Su questa persona dallo strano aspetto l’occhio del signor Winkle si fermò, e il signor Pickwick fu pronto a presentarla, dicendo:
— Un amico del nostro amico qui. Abbiamo scoperto stamane che il nostro amico avea relazioni col teatro di qua, benchè non gli piaccia di farlo sapere a molti, e questo signore appartiene appunto all’arte drammatica. Egli si apparecchiava a favorirci un aneddoto di palcoscenico, quando voi siete entrato.

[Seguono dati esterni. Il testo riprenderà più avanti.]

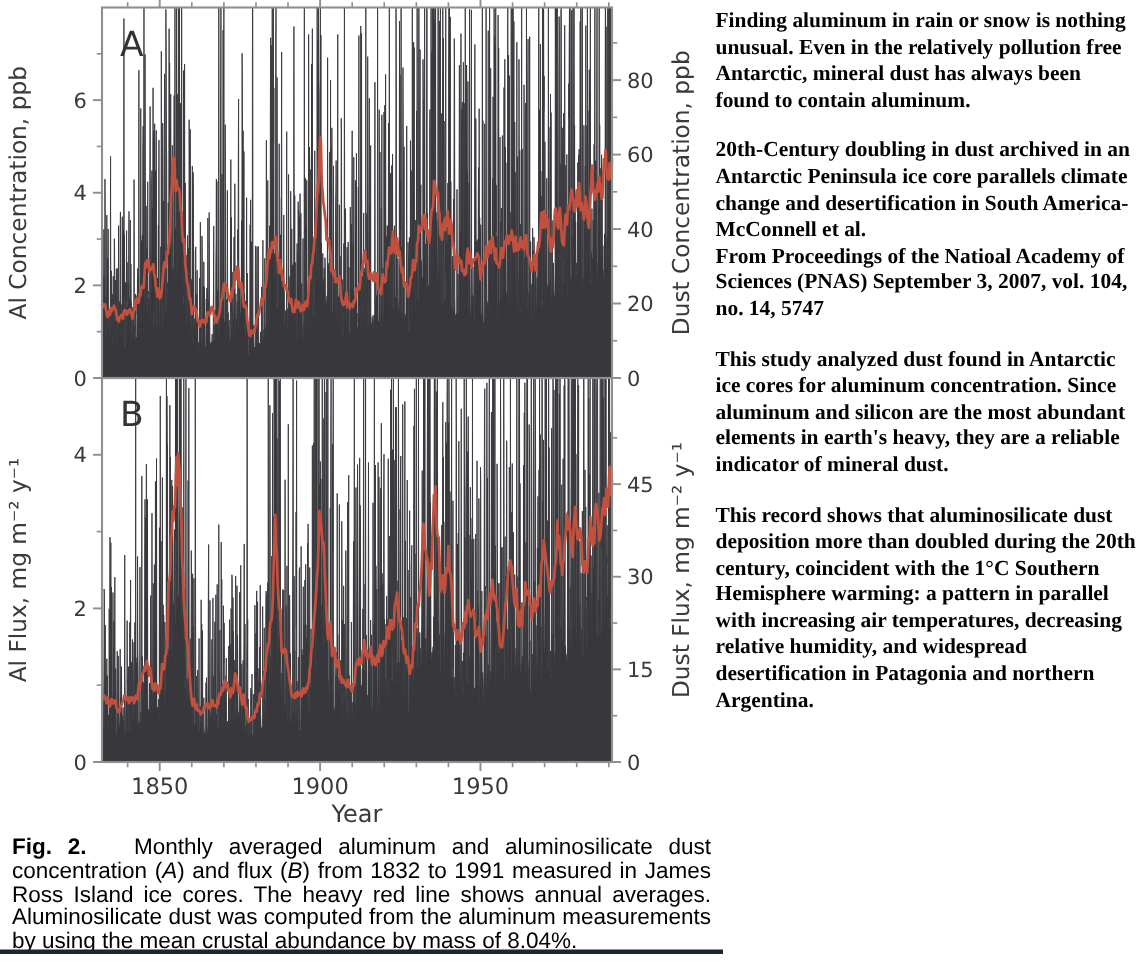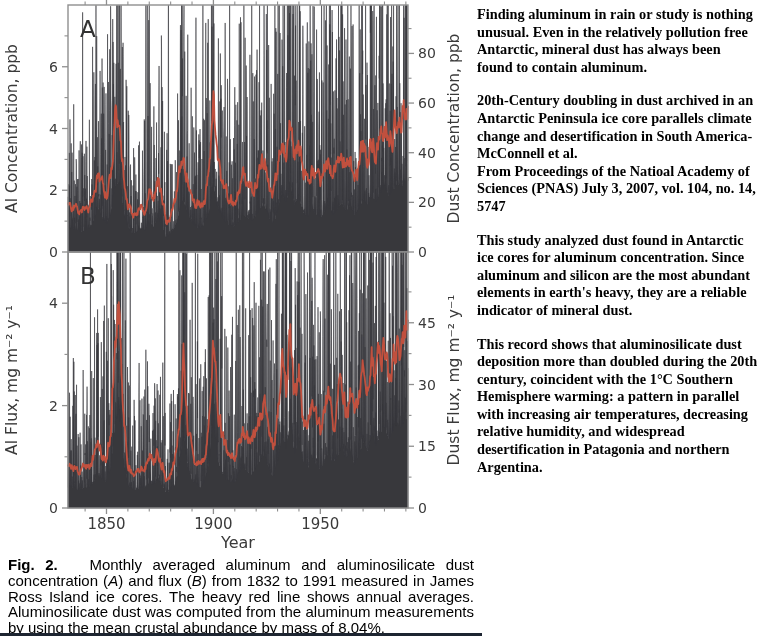"Finding aluminum in rain or" p { text: study -> snow }
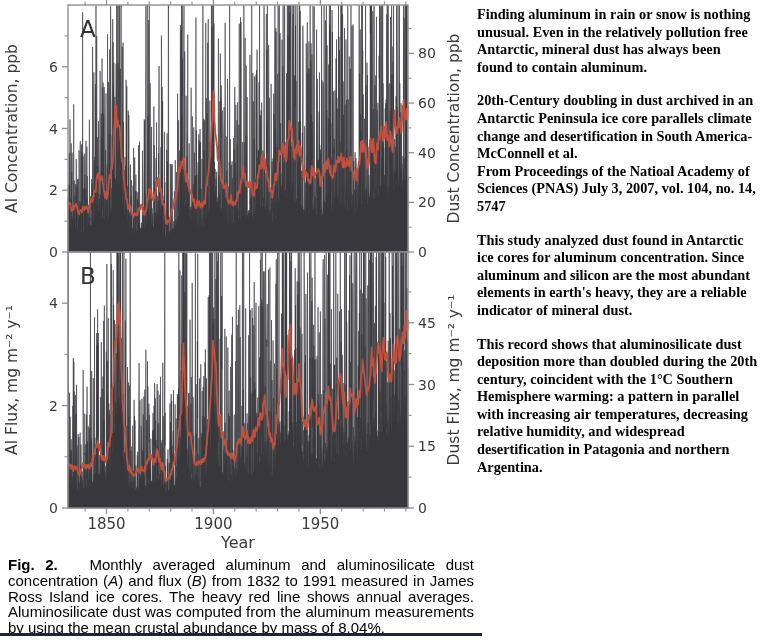"20th-Century doubling in dust archived" p { text: July -> September }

— Quanti ne volete degli aneddoti, — disse lo sconosciuto del giorno innanzi, avvicinandosi al signor Winkle, e parlando in tono basso e confidenziale. — Un bel tipo, fa le fatiche più grosse, non è attore, uomo strano, ogni sorta di disgrazie, Jemmy faccia da cataletto, così lo chiamano nell’arte.
Il signor Winkle e ll signor Snodgrass s’inchinarono cortesemente a questo signor Jemmy, e ordinato del ponce, ad imitazione del resto della compagnia, presero i loro posti intorno alla tavola.
— Ed ora, signore, — disse il signor Pickwick, — volete favorirmi il racconto ch’eravate sul punto di incominciare?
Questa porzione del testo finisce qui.